*WHAT YOU HAVE TO DO*
For each line of the data below, copy it if it holds the word "BESTELLING".

Segment Start: INFORMATION GIVEN

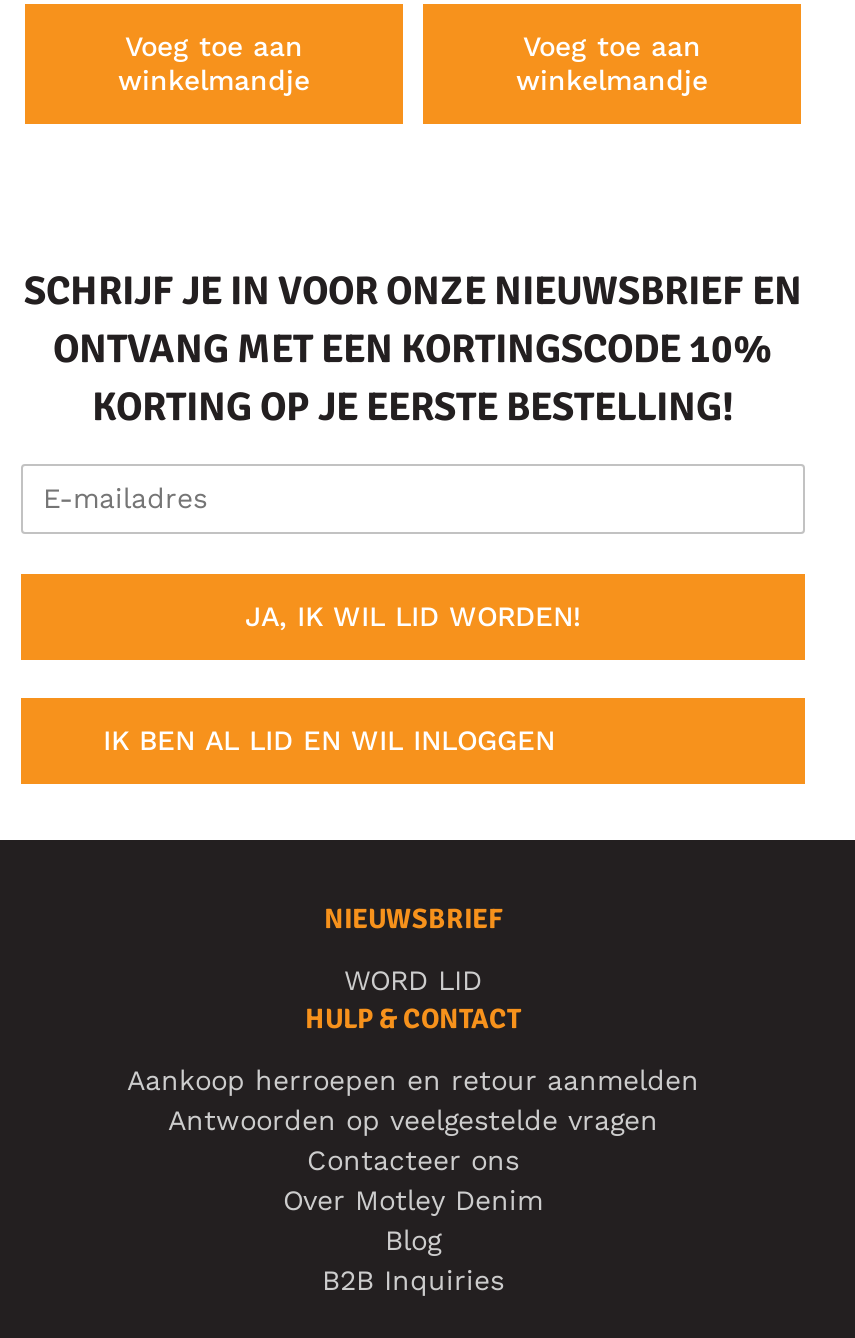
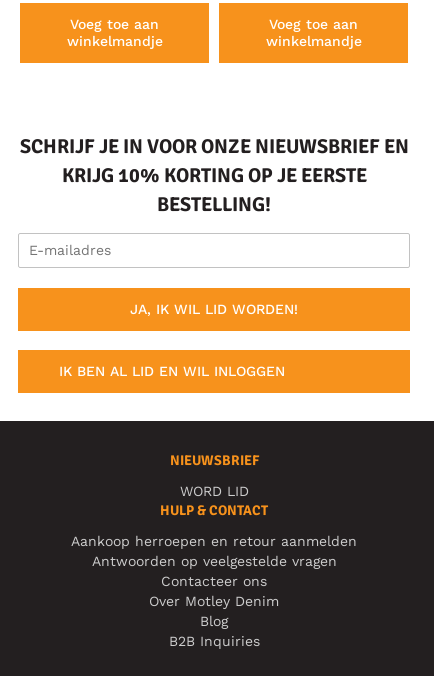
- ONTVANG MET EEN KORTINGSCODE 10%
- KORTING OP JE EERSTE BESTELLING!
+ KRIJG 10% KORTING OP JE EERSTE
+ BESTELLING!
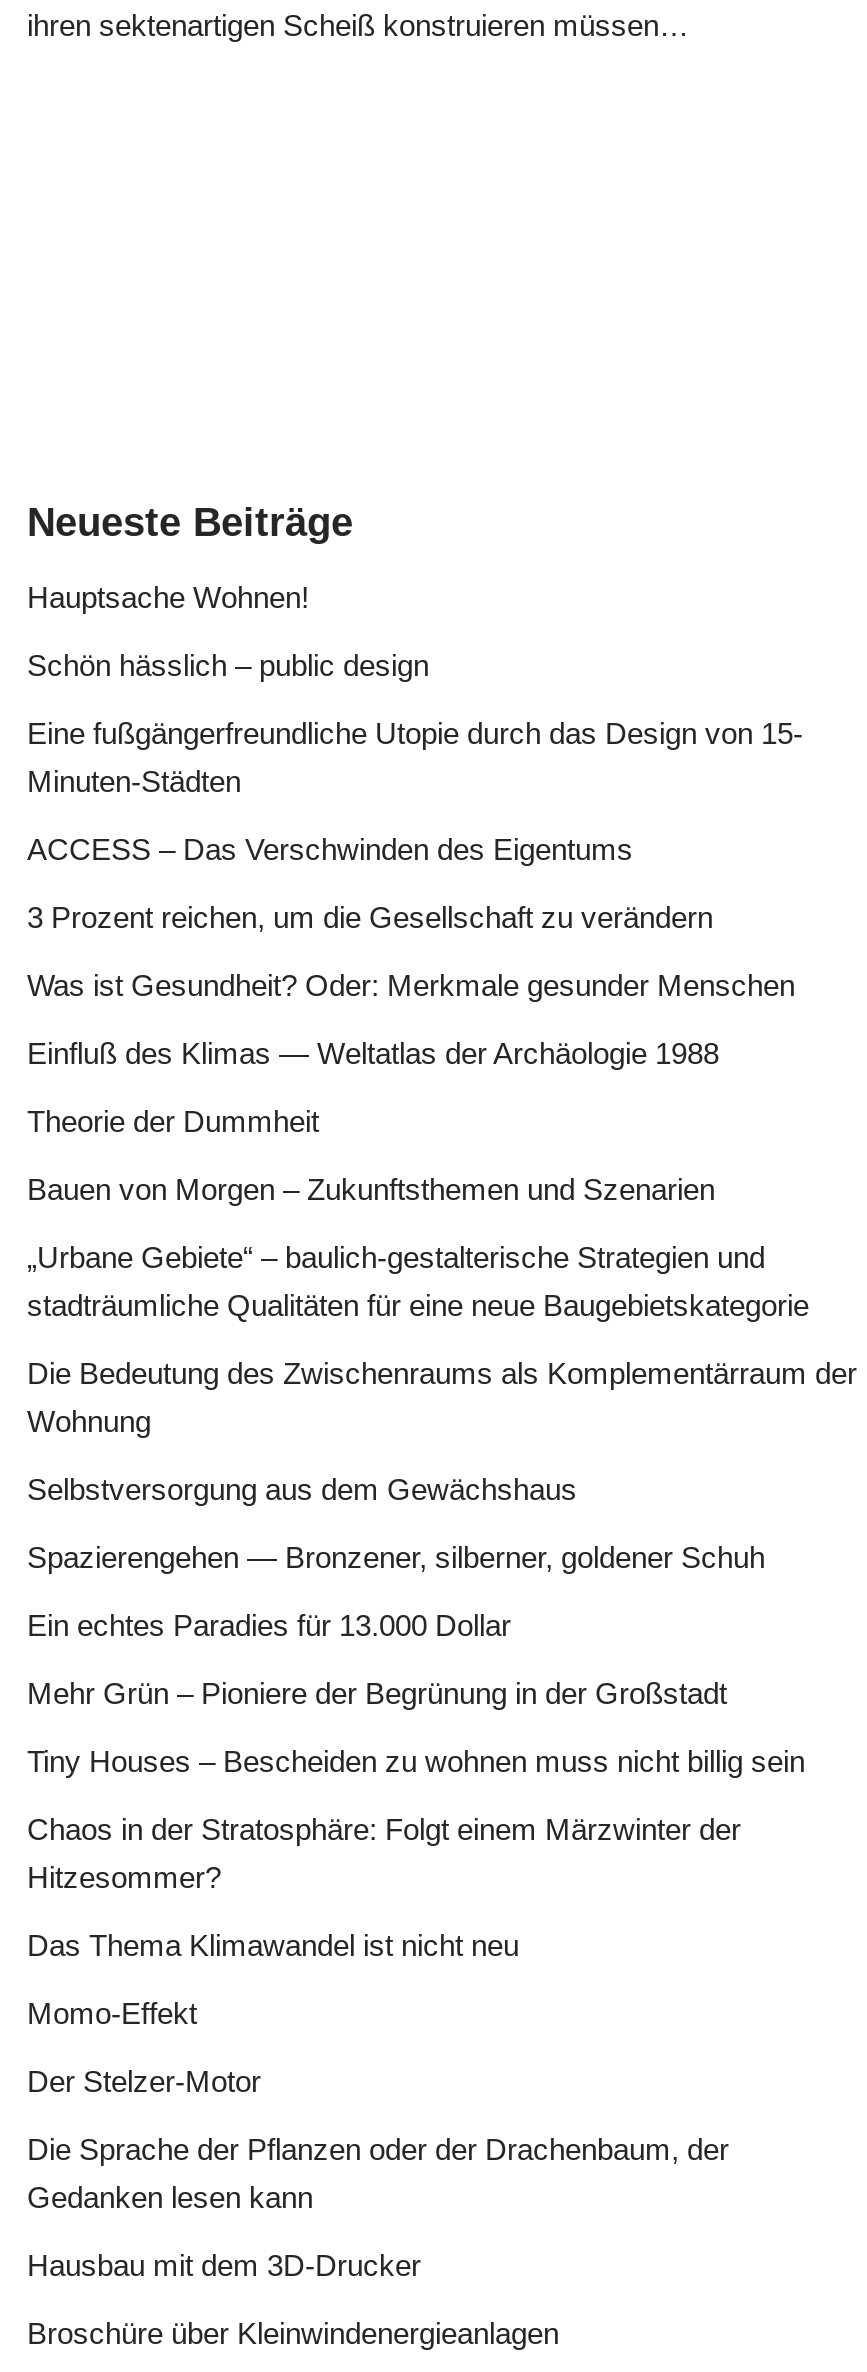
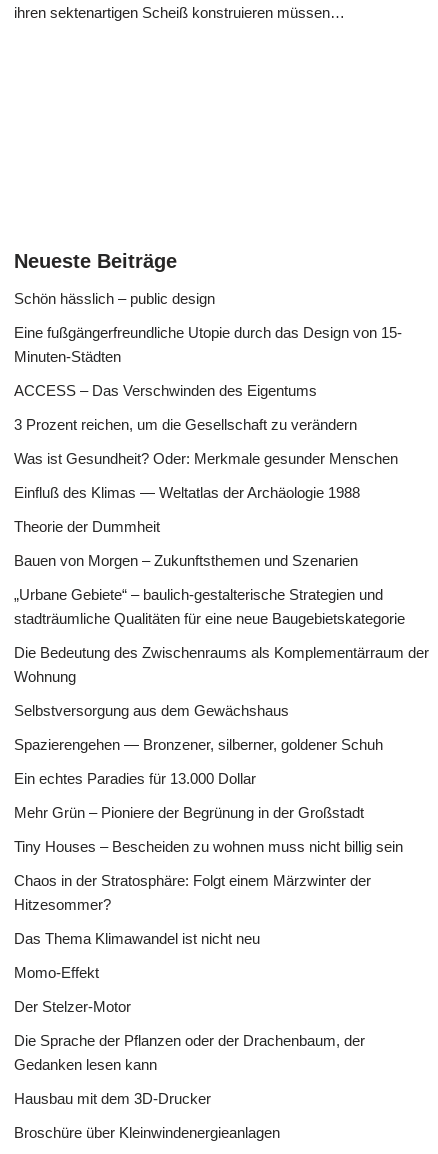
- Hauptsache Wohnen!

Segment End: INFORMATION GIVEN

*EXERCISE SOLUTION*
- KORTING OP JE EERSTE BESTELLING!
+ BESTELLING!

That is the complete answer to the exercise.